1787 год. Крым. Ак-Мечеть. Постоялый двор
Егоров и не помнил, когда последний раз спал таким оглушительно крепким сном. Служба давно его приучила использовать для отдыха любую, а особенно случайно выпавшую минутку. Как говорится: «Чем солдат гладок? Поел и набок!» Но все же, чтобы вот так, словно в беспамятстве, без ворочаний и сновидений, такого сна Егоров что-то не припоминал. Товарищам сержанта потребовалось изрядное количество времени, чтобы его растолкать.
Придя в себя и протерев глаза, Егоров увидел склонившиеся над ним рожи Хрескова и Григорьева. Причем одна, Хрескова, прямо-таки расплывалась от еле сдерживаемой радости, в то время как другая, Григорьева, была то ли чем-то недовольна, то ли озабочена.
— Емельян Савелич, вставай! — чуть не взвизгивая, затараторил Хресков. — Радость-то какая! Николай Петрович оклемались, кажись!
Егорова как подкинуло. Ни слова не говоря, он бросился в комнату Резанова. Тут уж не нужно было обладать никакими специальными дохтурскими познаниями, чтобы определить — мирно спавший больной действительно пошел на поправку. Пяти минут не прошло, а Егоров уже седлал коня.

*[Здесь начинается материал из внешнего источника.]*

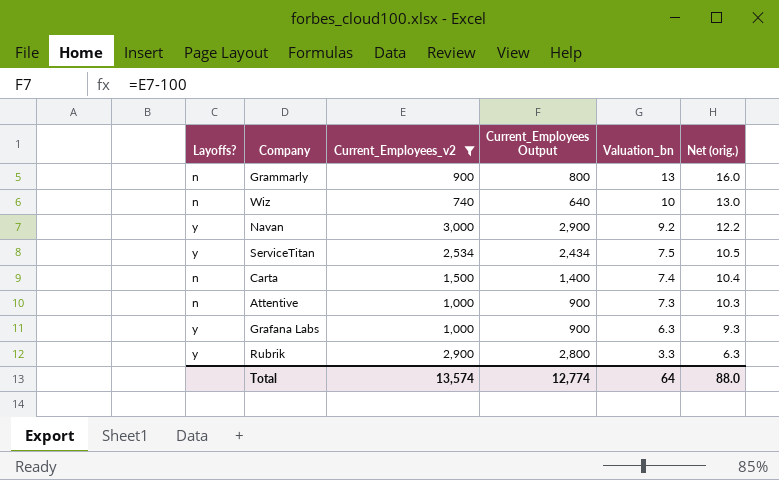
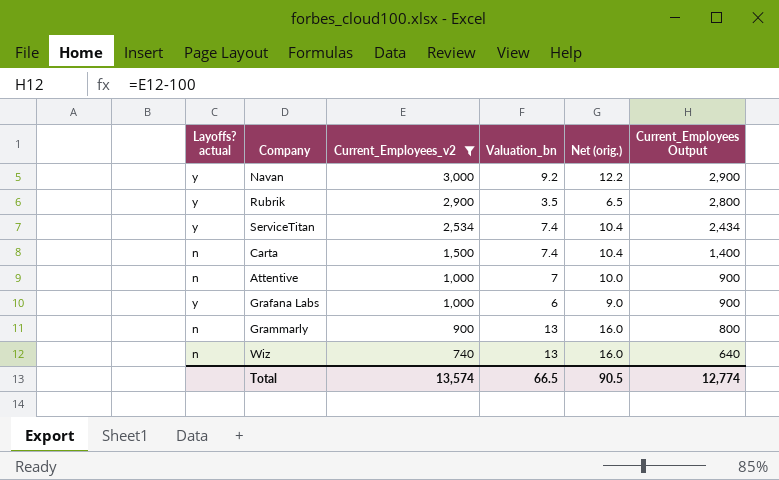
row order: Valuation_bn descending -> Current_Employees_v2 descending
column name: Layoffs? -> Layoffs? actual
column Current_Employees Output | position: 4 -> 6
Rubrik | Valuation_bn: 3.3 -> 3.5
Rubrik | Net (orig.): 6.3 -> 6.5
ServiceTitan | Valuation_bn: 7.5 -> 7.4
ServiceTitan | Net (orig.): 10.5 -> 10.4
Attentive | Valuation_bn: 7.3 -> 7
Attentive | Net (orig.): 10.3 -> 10.0
Grafana Labs | Valuation_bn: 6.3 -> 6
Grafana Labs | Net (orig.): 9.3 -> 9.0
Wiz | Valuation_bn: 10 -> 13
Wiz | Net (orig.): 13.0 -> 16.0
Total | Valuation_bn: 64 -> 66.5
Total | Net (orig.): 88.0 -> 90.5

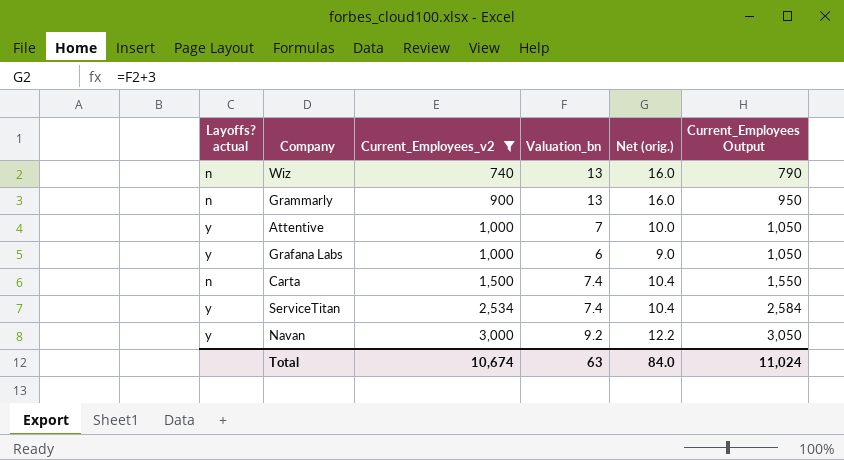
row order: Current_Employees_v2 descending -> Current_Employees_v2 ascending
column Current_Employees Output | formula: [Current_Employees_v2] - 100 -> [Current_Employees_v2] + 50
row Rubrik: y | 2,900 | 3.5 | 6.5 | 2,800 -> none
Attentive | Layoffs? actual: n -> y
Total | Current_Employees_v2: 13,574 -> 10,674
Total | Valuation_bn: 66.5 -> 63
Total | Net (orig.): 90.5 -> 84.0
Total | Current_Employees Output: 12,774 -> 11,024

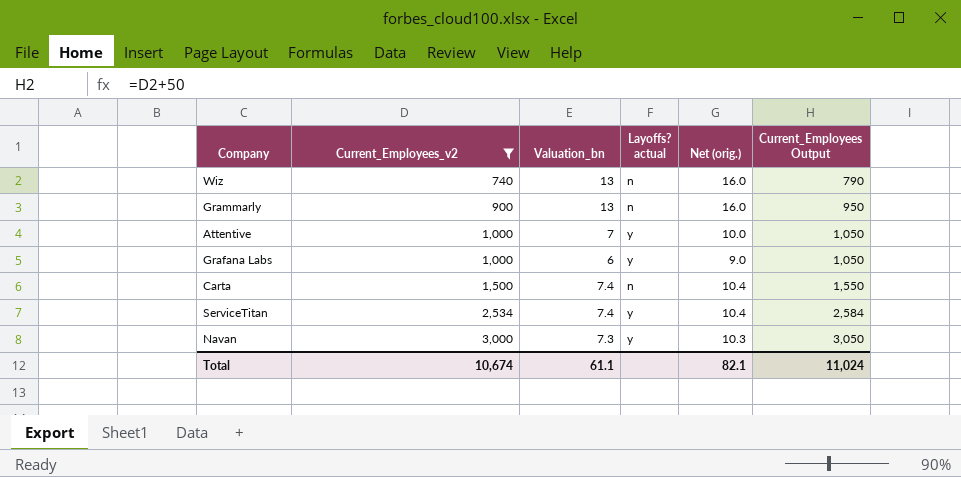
column Layoffs? actual | position: 1 -> 4
Navan | Valuation_bn: 9.2 -> 7.3
Navan | Net (orig.): 12.2 -> 10.3
Total | Valuation_bn: 63 -> 61.1
Total | Net (orig.): 84.0 -> 82.1

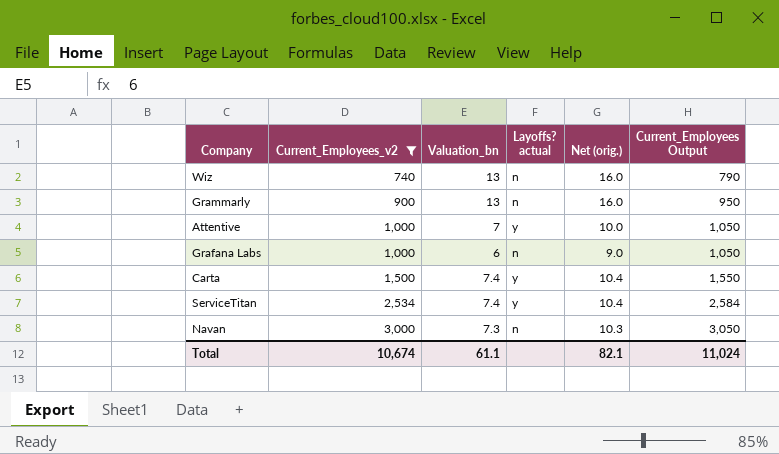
Grafana Labs | Layoffs? actual: y -> n
Carta | Layoffs? actual: n -> y
Navan | Layoffs? actual: y -> n

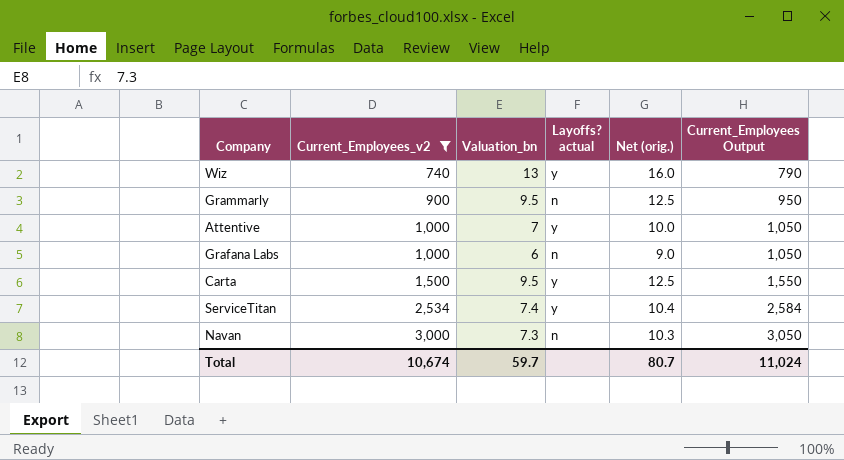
Wiz | Layoffs? actual: n -> y
Grammarly | Valuation_bn: 13 -> 9.5
Grammarly | Net (orig.): 16.0 -> 12.5
Carta | Valuation_bn: 7.4 -> 9.5
Carta | Net (orig.): 10.4 -> 12.5
Total | Valuation_bn: 61.1 -> 59.7
Total | Net (orig.): 82.1 -> 80.7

— Радость-то какая! Матушка Пресвятая Богородица! Светлейшему надо гонца срочно справлять, а то и сам сгоняю… Глядишь, наградит еще. Это ж надо, Николай Петрович оклемались! Вот уж действительно радость! Ну что ты, Григорьев, стал как пень?
Григорьев и правда вяло помогал Егорову седлать коня. Видно было — он хочет что-то сказать, да все не решается или не знает, с чего начать.
— Ну что еще? Говори враз! — наконец напрямую спросил его Егоров.
— Тут это… Девка эта… — нерешительно начал Григорьев.
— Какая еще девка?! — рявкнул на него Егоров.
— Та, что вино нам приносила…
— Тьфу ты, мать твою, — ругнулся в сердцах сержант, — ты все про свое!
— Да нет, Савелич, девка та… Она тут и ночью крутилась…
— Ну, крутилась, и что? — Егоров раздраженно вскочил в седло.
— Так вить это… — Григорьев сглотнул. Ему было явно не по себе. — Она, когда за дверь выскользнула, я за ней бросился…
— Ну? — все не понимал Егоров. Терпению его явно подходил конец.
— Так ить… Дверь-то я рванул почти сразу, а ее там… и след простыл!
Григорьев хоть и смотрел на Егорова, но взгляд его был устремлен как будто внутрь себя. Слова давались с трудом.
— Ну, так и что?! — недоумевал Егоров. — Ну, сбежала краля твоя! Не стала тебя, дурака, дожидаться!
— Да нет, Емельян Савелич, — Григорьев наконец поднял глаза и как-то даже с укоризной посмотрел на сержанта, — дверь-то в чулан вела… Глухой чулан… Оттудова выхода-то нету! Так вот я и говорю, что она сквозь землю, выходит, и провалилась…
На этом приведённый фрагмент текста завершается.